I might have saved David, but I’d revealed an inner truth that was worse than betrayal.
I shut my eyes, clasping my hands under my chin, and whispered to that One Entity out there, somewhere past the stars, beyond Dark Matter and planet Jupiter. I needed to be heard; I needed to take back what I did. “Please don't let me be pregnant to Jason. Please, please,” I repeated over and over again. But my words became weak by the time the sun crawled along my naked body, and I sat at the head of my bed, my knees tucked up, thumb against my lips, staring into the truth of the life I just destroyed.
There was no wind outside, no sound; the ocean was still and the birds…all gone.

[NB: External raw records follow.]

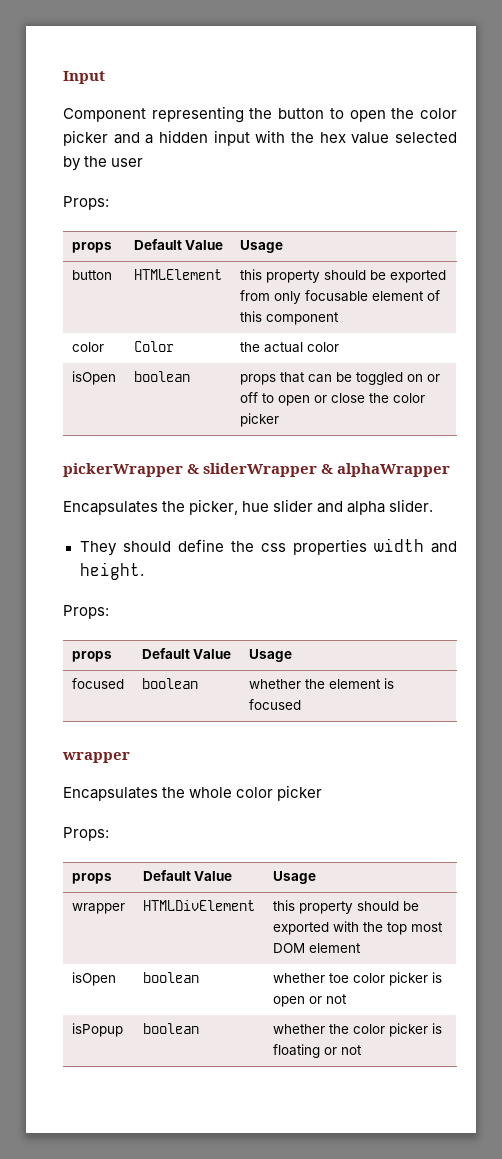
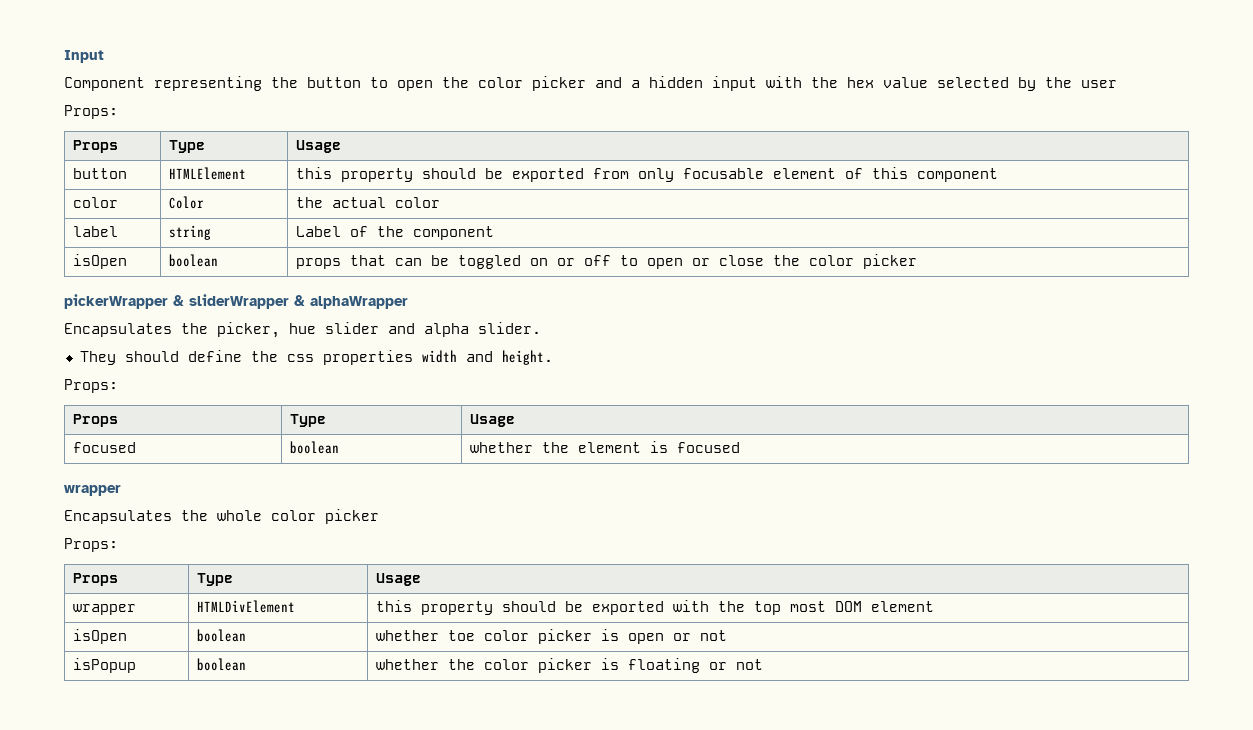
[71,242,112,253] [133,239,224,250] props | Default Value -> [72,140,118,153] [168,140,205,153] Props | Type
(339, 347) none -> [72,226,118,237] [168,225,211,240] [295,226,494,240] // label | string | Label of the component
[71,651,112,662] [141,648,232,659] props | Default Value -> [72,414,118,427] [289,414,326,427] Props | Type
[71,873,112,884] [142,870,233,881] props | Default Value -> [72,573,118,586] [196,573,233,586] Props | Type

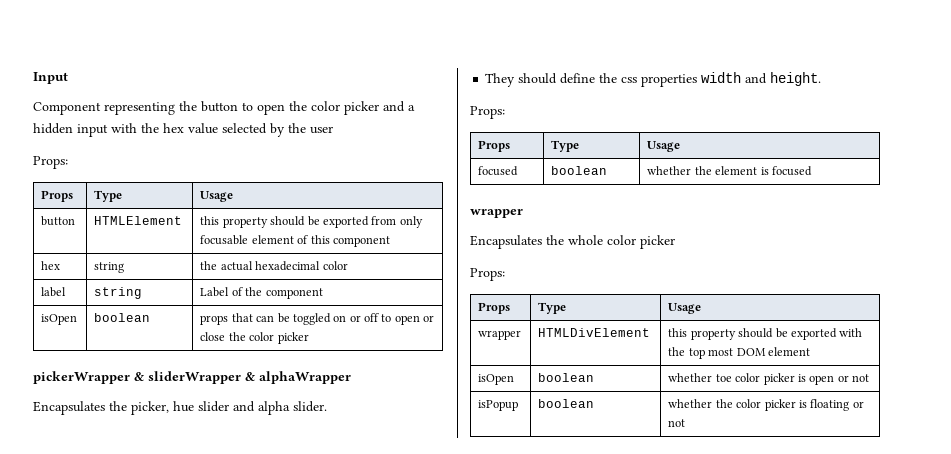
[72,197,118,208] [168,196,204,209] color | Color -> [41,261,61,270] [94,262,125,273] hex | string
(386, 202) none -> [255,261,321,271] hexadecimal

I deserved no hint of life this morning; deep inside, I was a disgusting soul—gifted with beauty, love, opportunity, and I wasted it.
“Forgive me,” I whispered.
A white nightdress was the only thing covering my lustful, sinning body as I stumbled through the halls toward the gates of release. Freedom. I needed to feel the wind on my face and the sun on my skin to know I was still alive—that I wasn't dragged away by the reapers in the middle of the night.

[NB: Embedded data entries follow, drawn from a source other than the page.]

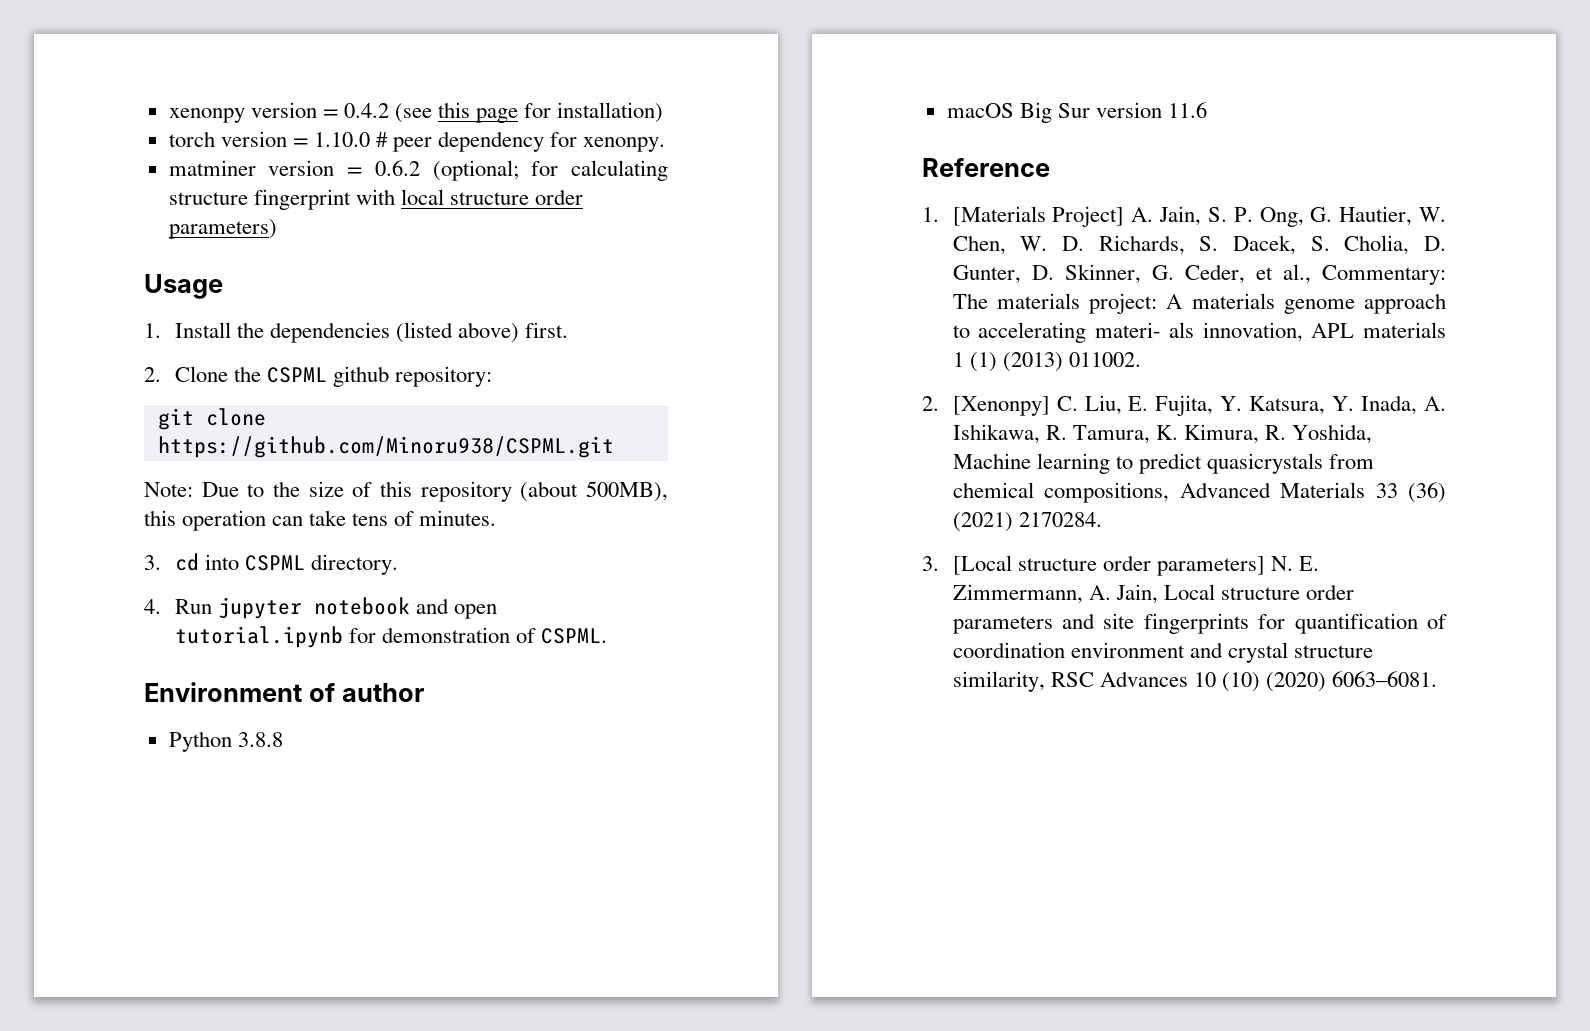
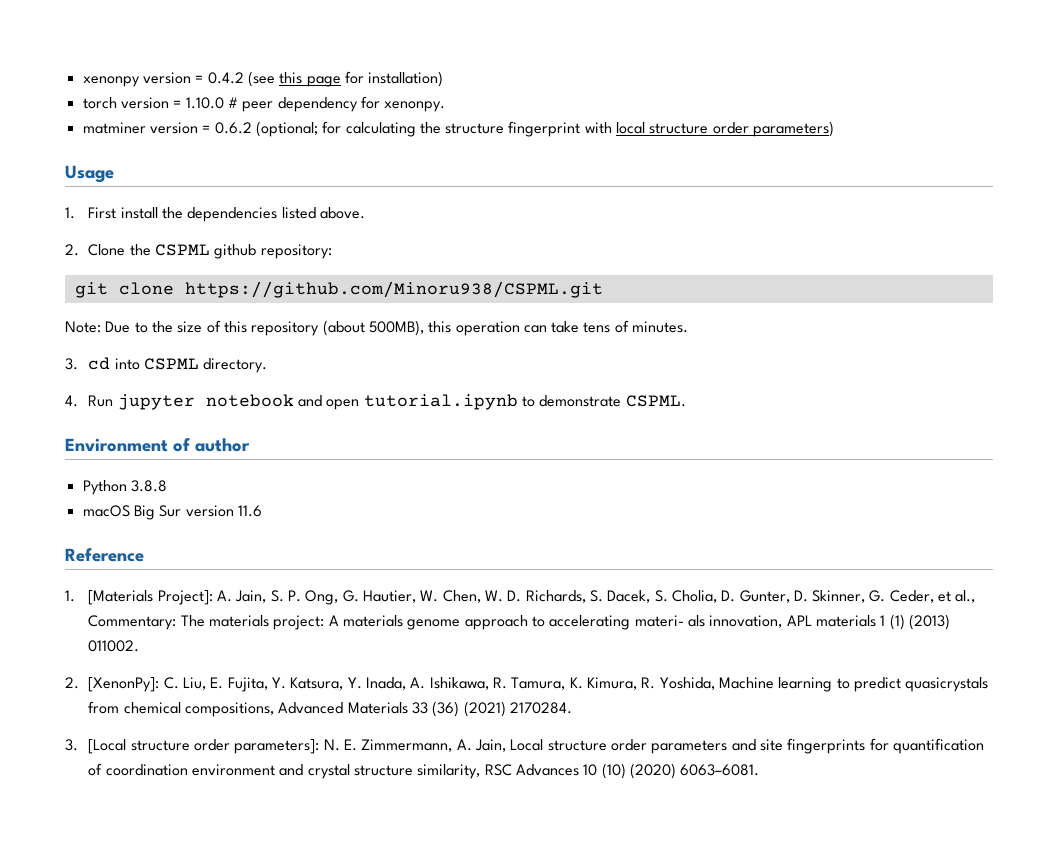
(668, 170) none -> [419,122,441,134] the
[174,322,569,343] Install the dependencies (listed above) first. -> [88,207,366,222] First install the dependencies listed above.
[348,627,536,643] for demonstration of -> [522,395,622,407] to demonstrate
[1052,206,1125,227] Project] -> [157,590,213,605] Project]:
[952,396,1050,416] [Xenonpy] -> [88,677,160,692] [XenonPy]:
[1156,556,1265,576] parameters] -> [234,739,320,754] parameters]:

I walked through the forest at dawn, praying it would trap me, praying something evil would come to get me. But it let me pass, led me to the field—to the place this all began.
Clouds rolled over the sun as I cried my eyes to blindness, fumbling through the long, itching grasses; a storm was on the way, and I wanted it to come, wanted it to electrify the skies with its power and strike me down where I stood.
But it wouldn’t, because I was immortal—no longer so blessed to be gifted with death. It was something I’d have to force upon myself—take myself apart so that I never opened my eyes again. I couldn't go back to that life. Everything was ruined. What once was innocent now was tainted so black it could never be loved again. David saw a pure soul in me, but in truth, that was the lie. There was no escape from the pain—no escape from the truth that I wanted Jason as badly as I wanted David—in equal measures. The only release I could expect would be a release from life—into an eternity of Hell.
I had no memory of taking the steps to the lighthouse roof, no memory of climbing up and finding my way to the edge, but as I stood atop it, the wind whipped its wild fury against my nightdress, and my hair lashed out behind me, circling back in my face and around my neck.